穏やかに流れる時間が癒してくれるのだと知る瞬間。


> いつか機会があったら、宮原さん視点の彼の想いも語ってほしいなと思いました。

宮原視点ですか…。
ちょっと前は、攻め視点を超苦手としていたんですけど、書くうちに慣れたというか、想像しやすくなったというか…。
きっと色々あったはずですよね~。宮原君も。
でもこんなのを書いたらまた長くなっちゃいそうな気がして、びびってます。
許してくださるんですか?!そんなことになっても…(冷汗)

> そうそう、魔法使いのおばあさんは、杖を一振りして、ハリネズミを気位の高いジャム猫に変身させてくれるのかとおもったら、なんだか日向ぼっこが大好きな人懐こい猫ちゃんになっちゃいそうですね(懐くのはある人限定らしいけど)

『たま』(○ザエさんちの縁側にいるあんなかんじ…。
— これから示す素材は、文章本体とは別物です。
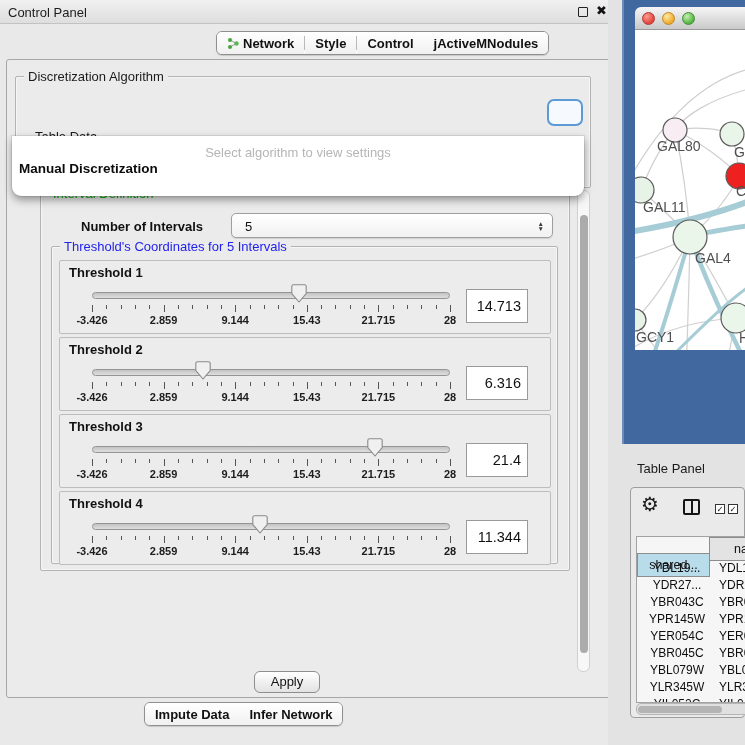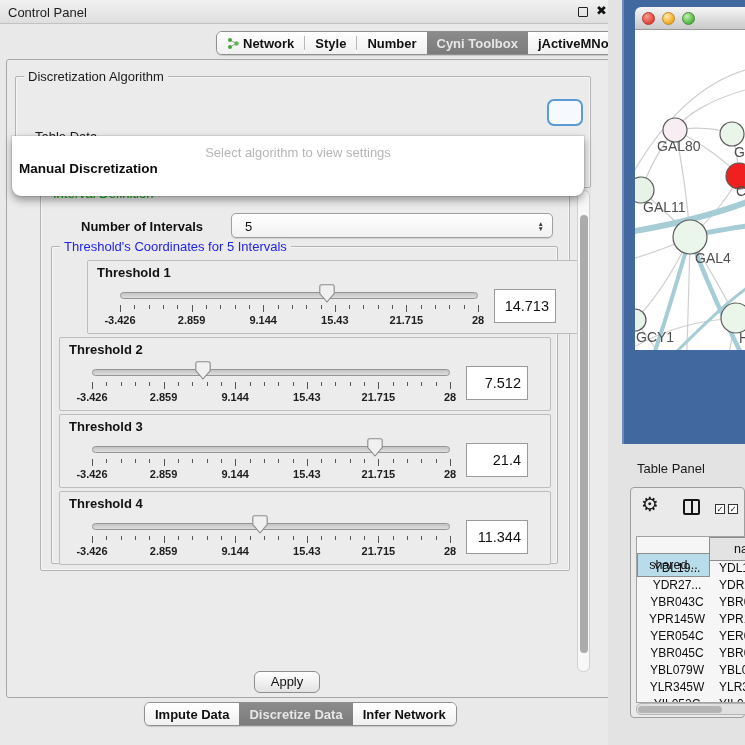--- a/index.html
+++ b/index.html
@@ -148,7 +148,7 @@
       </div>
       <span class="tabsep"></span>
       <div class="tab">
-        <span>Number</span>
+        <span>Control</span>
       </div>
       <div class="tab selected">
         <span>Cyni Toolbox</span>

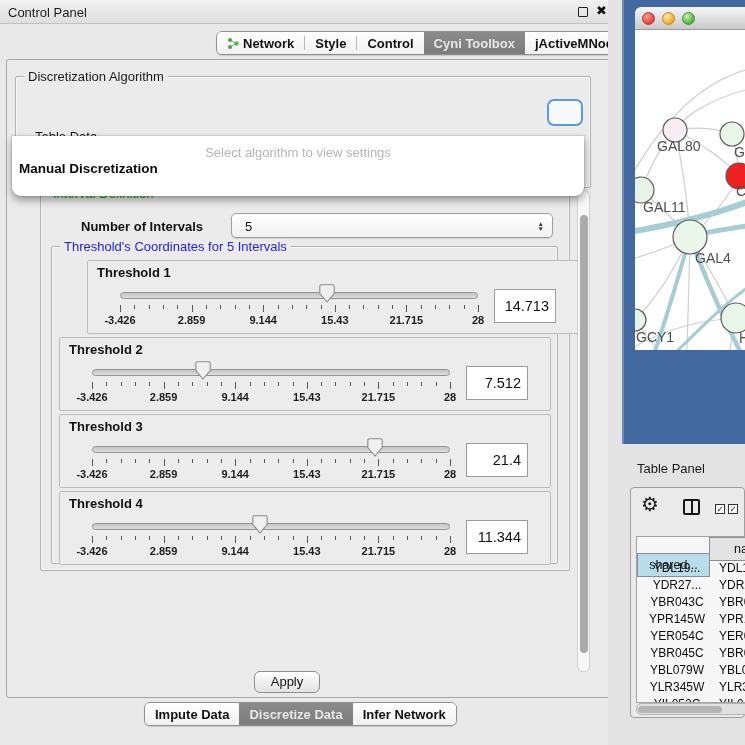--- a/index.html
+++ b/index.html
@@ -149,9 +149,6 @@
       <span class="tabsep"></span>
       <div class="tab">
         <span>Control</span>
-      </div>
-      <div class="tab selected">
-        <span>Cyni Toolbox</span>
       </div>
       <div class="tab">
         <span>jActiveMNodules</span>

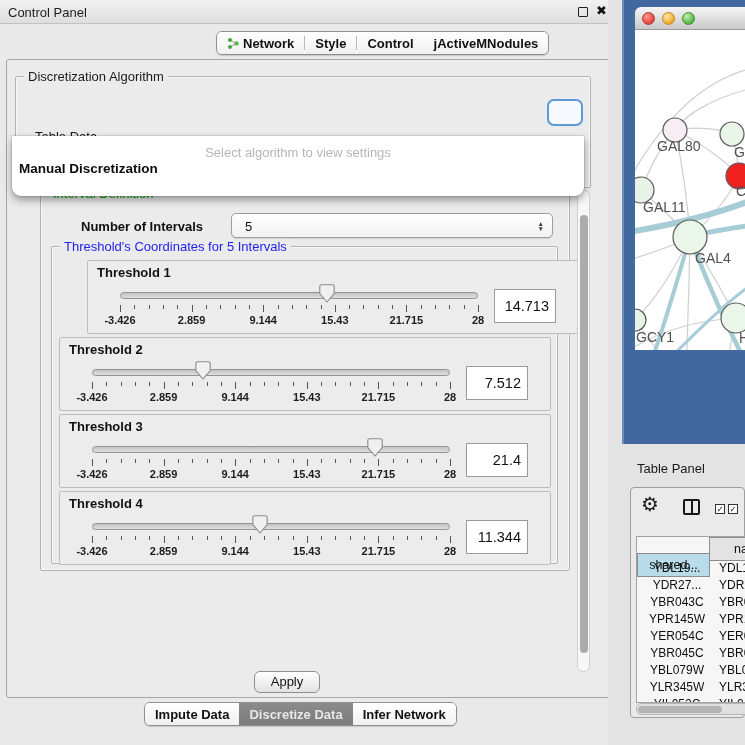--- a/index.html
+++ b/index.html
@@ -187,7 +187,7 @@
       <div class="fs" style="left:10px; top:52px; width:507px; height:318px;">
         <span class="legend blue">Threshold's Coordinates for 5 Intervals</span>
         <div id="thresholds">
-            <div class="thr-box" style="top: 13px; margin-left: 28px;">
+            <div class="thr-box" style="top: 13px;">
               <div class="thr-label">Threshold 1</div>
               <div class="thr-track"></div>
               <div class="thr-thumb" style="left:230.6px"><svg width="16" height="19" viewBox="0 0 16 19">

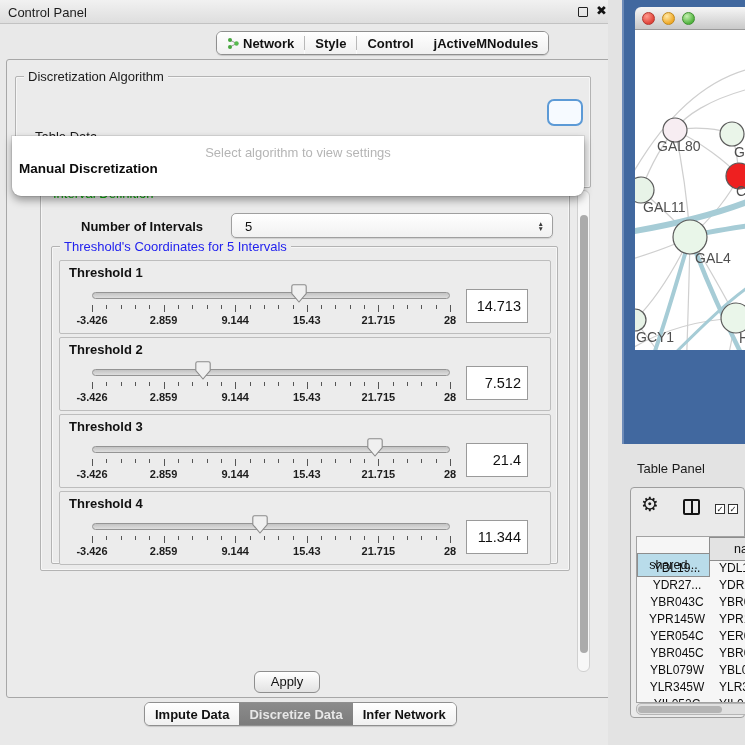--- a/index.html
+++ b/index.html
@@ -265,7 +265,7 @@
               <div class="tick-label" style="left:246.8px">15.43</div>
               <div class="tick-label" style="left:318.4px">21.715</div>
               <div class="tick-label" style="left:390.0px">28</div>
-              <div class="thr-value">7.512</div>
+              <div class="thr-value">6.316</div>
             </div>
             <div class="thr-box" style="top: 167px;">
               <div class="thr-label">Threshold 3</div>

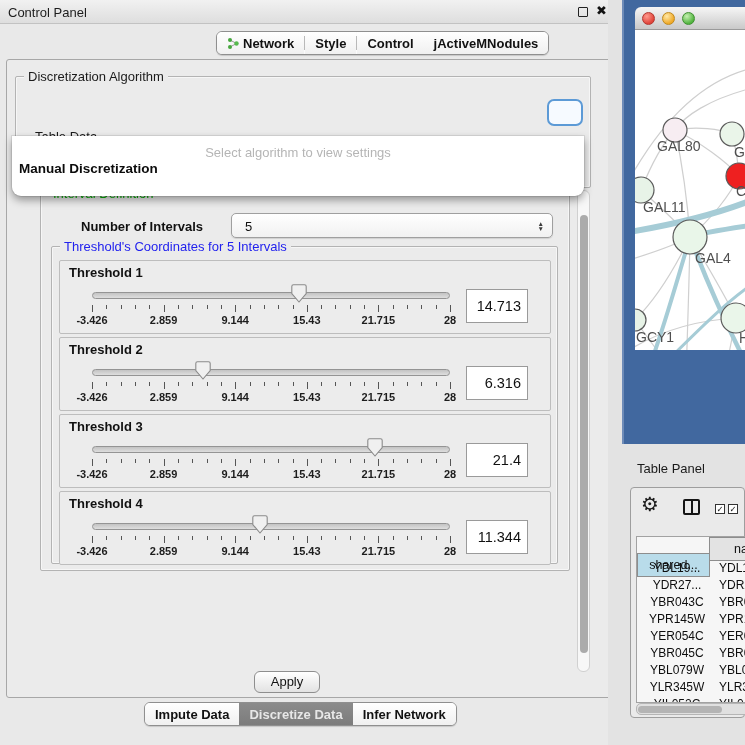--- a/index.html
+++ b/index.html
@@ -368,9 +368,6 @@
       <div class="tab">
         <span>Impute Data</span>
       </div>
-      <div class="tab selected">
-        <span>Discretize Data</span>
-      </div>
       <div class="tab">
         <span>Infer Network</span>
       </div>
いや、もうちょっと…せめて近所のミィちゃんとか(←いるのか?こんな名前が?!))
気品の高い猫にならなかった…っぽい。
シャムよりもタマになってくれることを望んでいる人もたぶんいると思います…。

> これで、少しは英人君にも優しくできるのかなとか英人君応援団は思うのです。

最近、野崎と英人の絡みもないのでご想像いただいているしかないんですけどね。
上司の手前もあって、うまくいっていたのだと思います。
4人(6人…どんな?!)が絡んだらただのギャグだろうな…。(妄想が…\(◎o◎)/!!)
コメントありがとうございました。